### DESCRIPTION OF THE TASK
Wherever the word "more" appears in a line of the records, copy that line.

### DATA PROVIDED

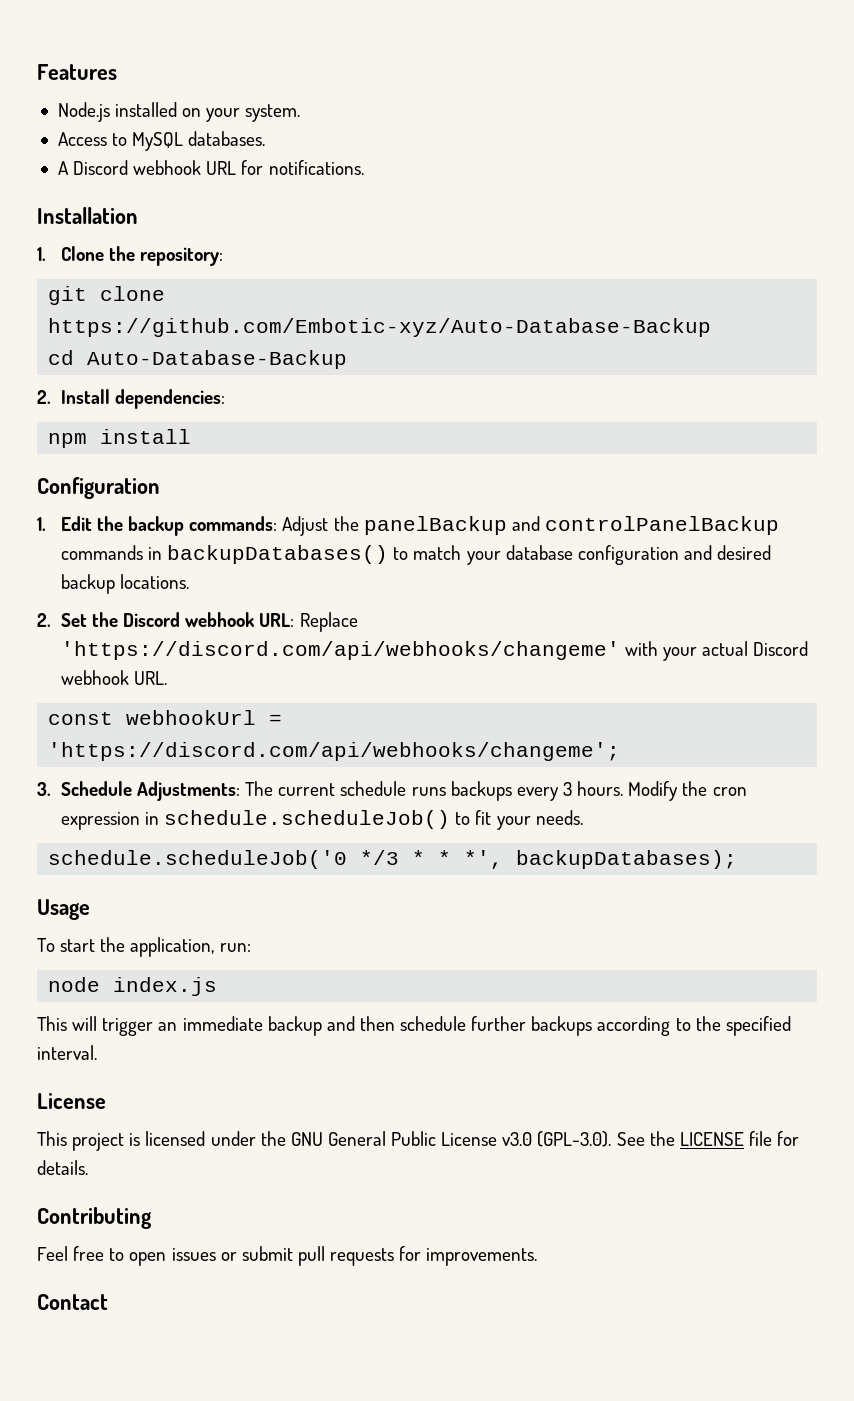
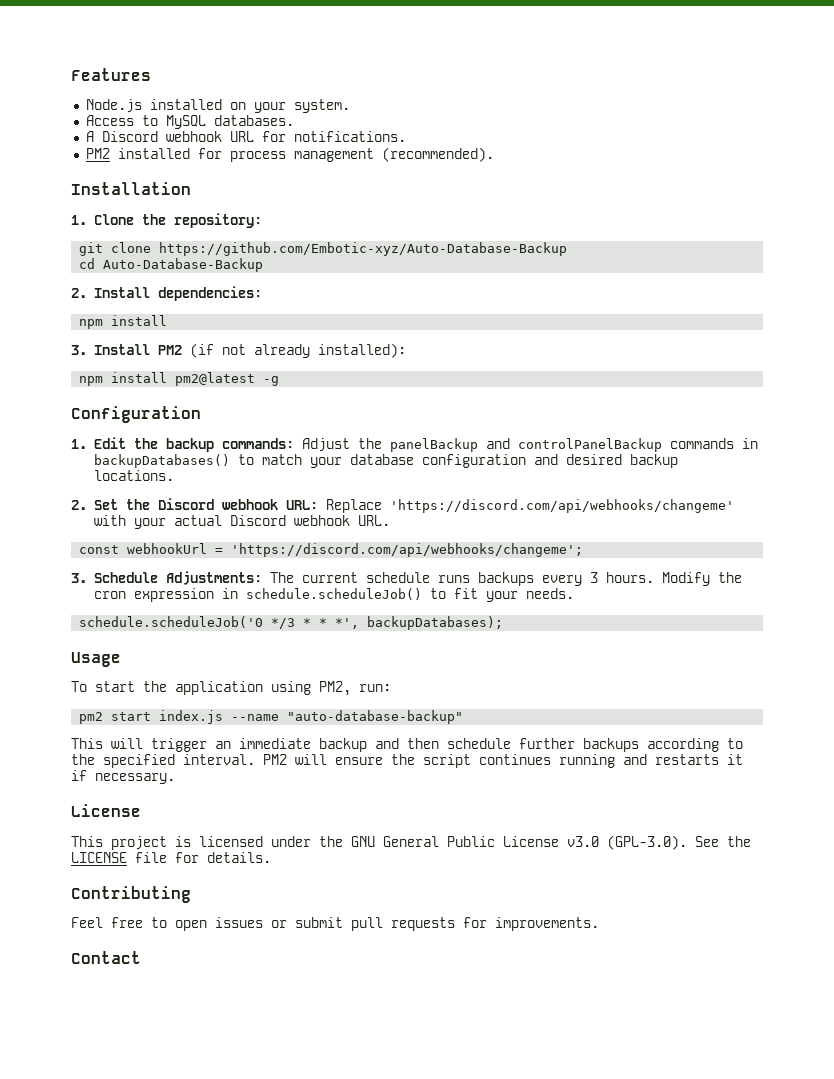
+ PM2 installed for process management (recommended).
+ 3. Install PM2 (if not already installed):
+ npm install pm2@latest -g
- To start the application, run:
+ To start the application using PM2, run:
- node index.js
+ pm2 start index.js --name "auto-database-backup"
+ PM2 will ensure the script continues running and restarts it if necessary.

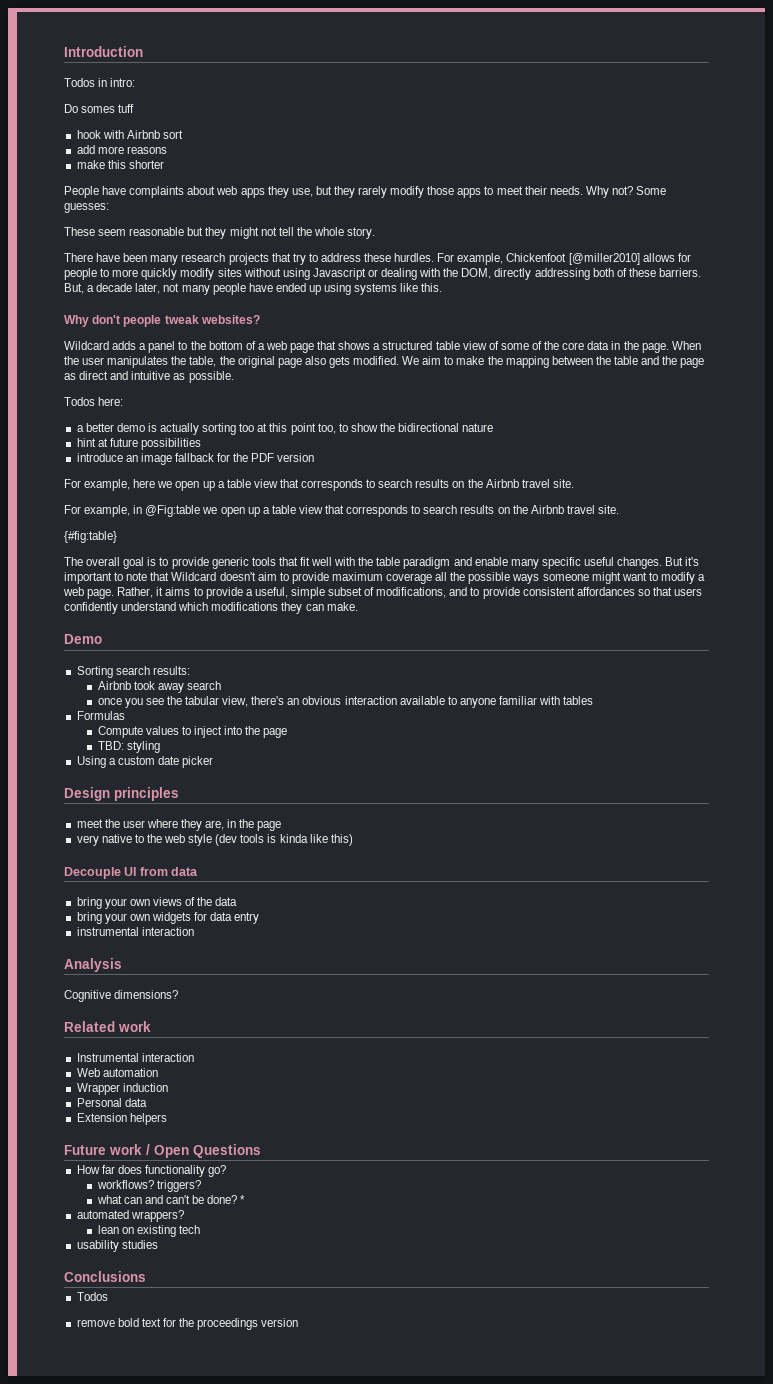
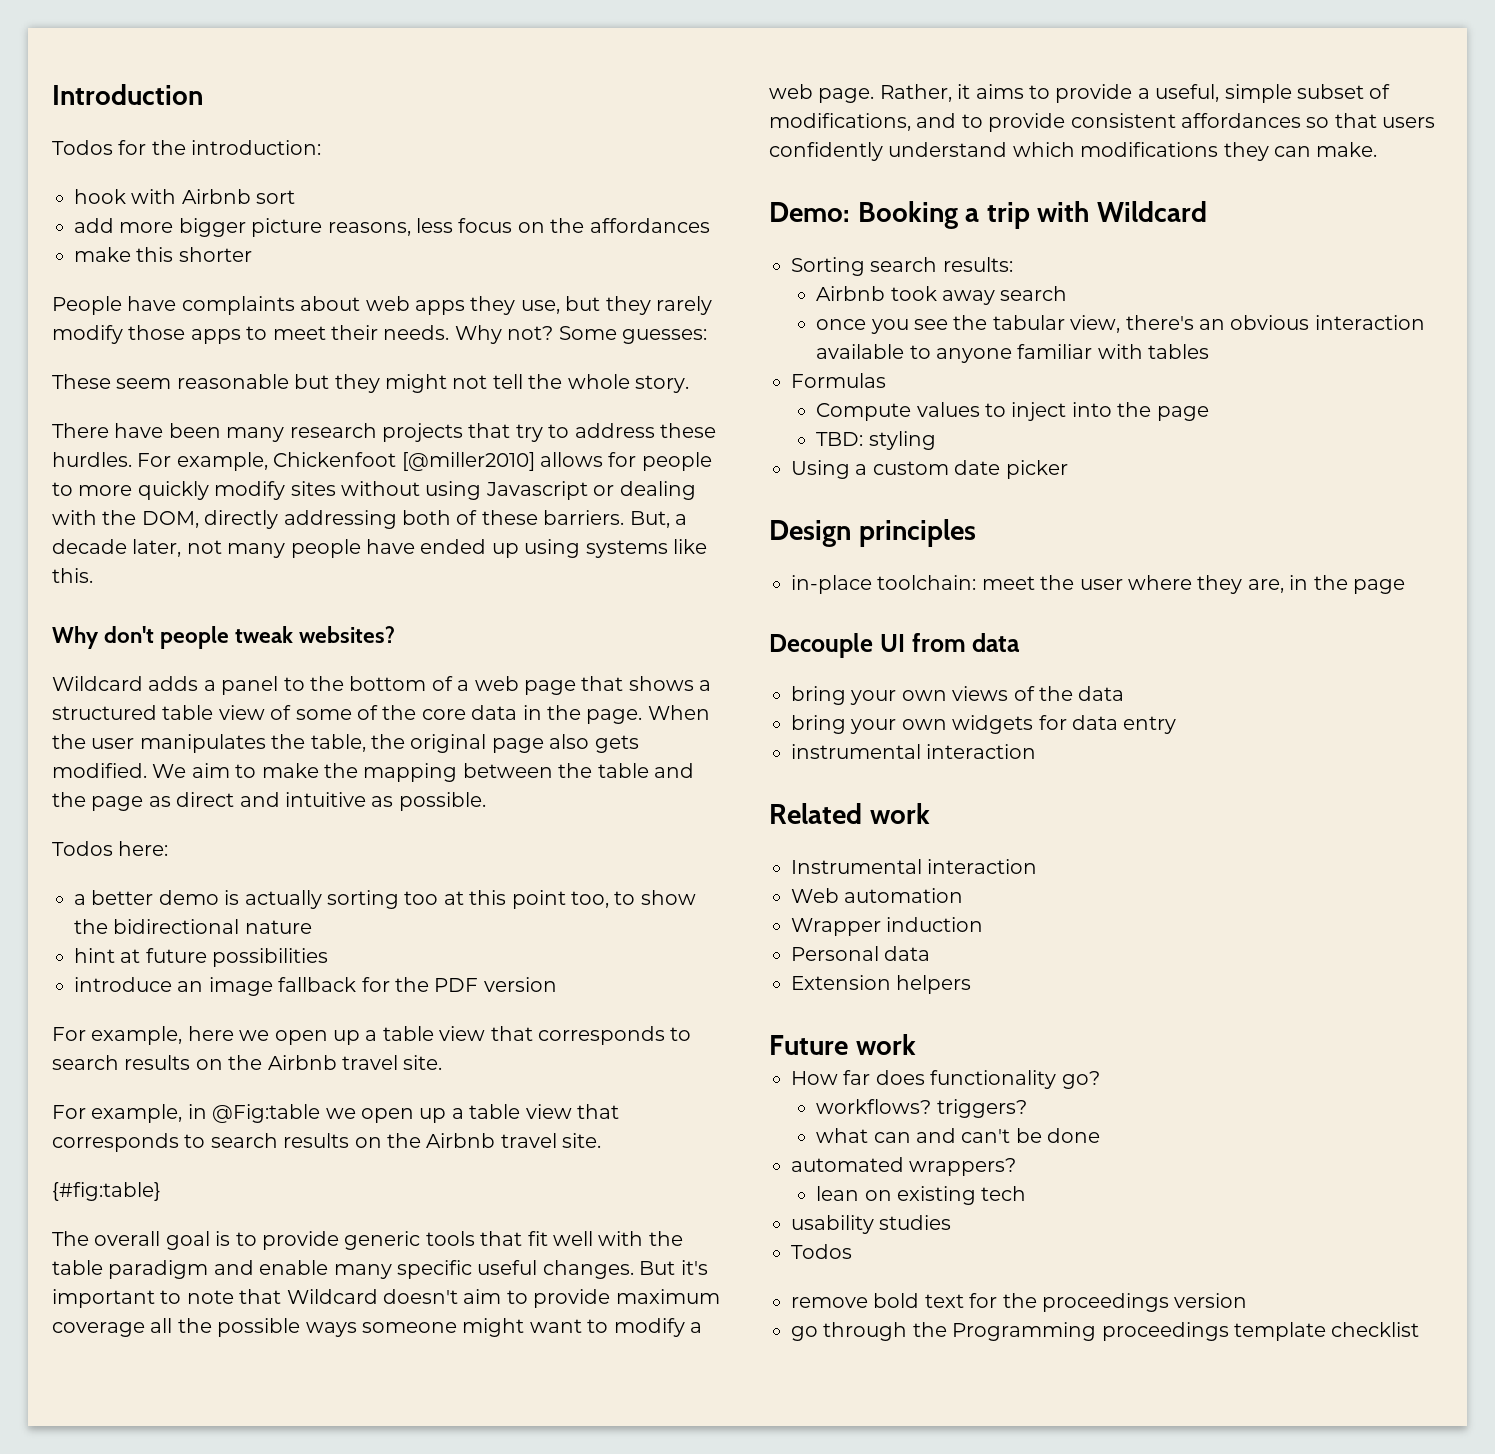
- Todos in intro:
- Do somes tuff
+ Todos for the introduction:
- add more reasons
+ add more bigger picture reasons, less focus on the affordances
- Demo
+ Demo: Booking a trip with Wildcard
- meet the user where they are, in the page
+ in-place toolchain: meet the user where they are, in the page
- very native to the web style (dev tools is kinda like this)
- Analysis
- Cognitive dimensions?
- Future work / Open Questions
+ Future work
- what can and can't be done? *
+ what can and can't be done
- Conclusions
+ go through the Programming proceedings template checklist

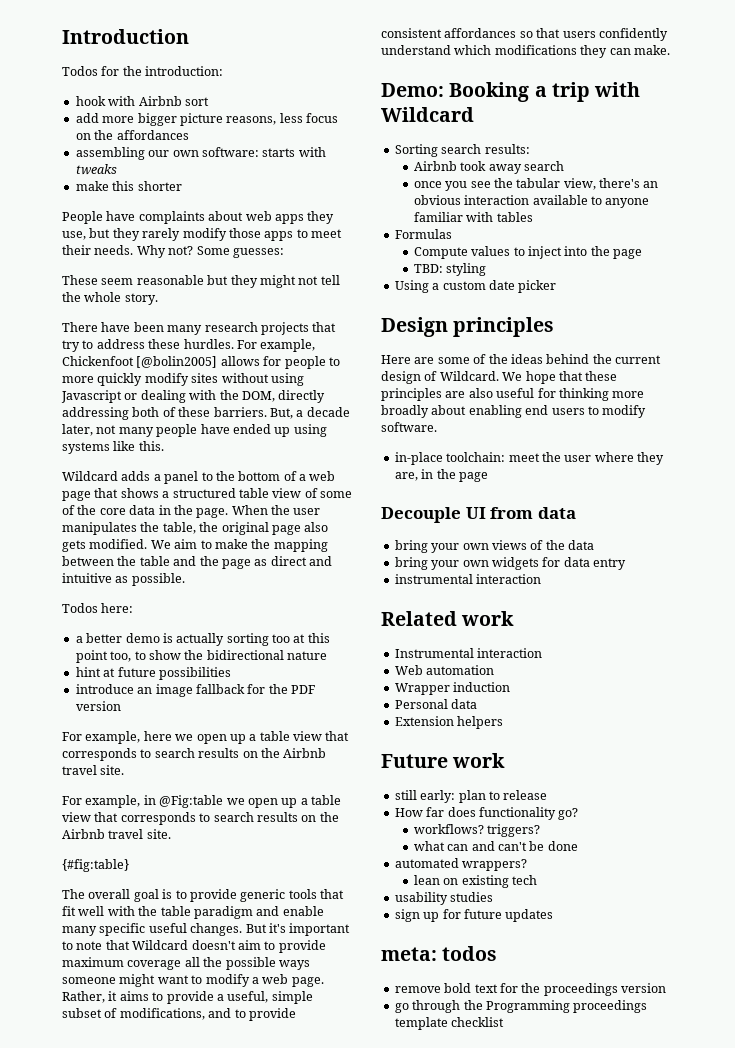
+ assembling our own software: starts with tweaks
- For example, Chickenfoot [@miller2010] allows for people to more quickly modify sites without using Javascript or dealing with the DOM, directly addressing both of these barriers.
+ For example, Chickenfoot [@bolin2005] allows for people to more quickly modify sites without using Javascript or dealing with the DOM, directly addressing both of these barriers.
- Why don't people tweak websites?
+ Here are some of the ideas behind the current design of Wildcard. We hope that these principles are also useful for thinking more broadly about enabling end users to modify software.
+ still early: plan to release
  usability studies
- Todos
+ sign up for future updates
+ meta: todos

### RESULT FOR THIS EXERCISE
- add more reasons
+ add more bigger picture reasons, less focus on the affordances
- For example, Chickenfoot [@miller2010] allows for people to more quickly modify sites without using Javascript or dealing with the DOM, directly addressing both of these barriers.
+ For example, Chickenfoot [@bolin2005] allows for people to more quickly modify sites without using Javascript or dealing with the DOM, directly addressing both of these barriers.
+ Here are some of the ideas behind the current design of Wildcard. We hope that these principles are also useful for thinking more broadly about enabling end users to modify software.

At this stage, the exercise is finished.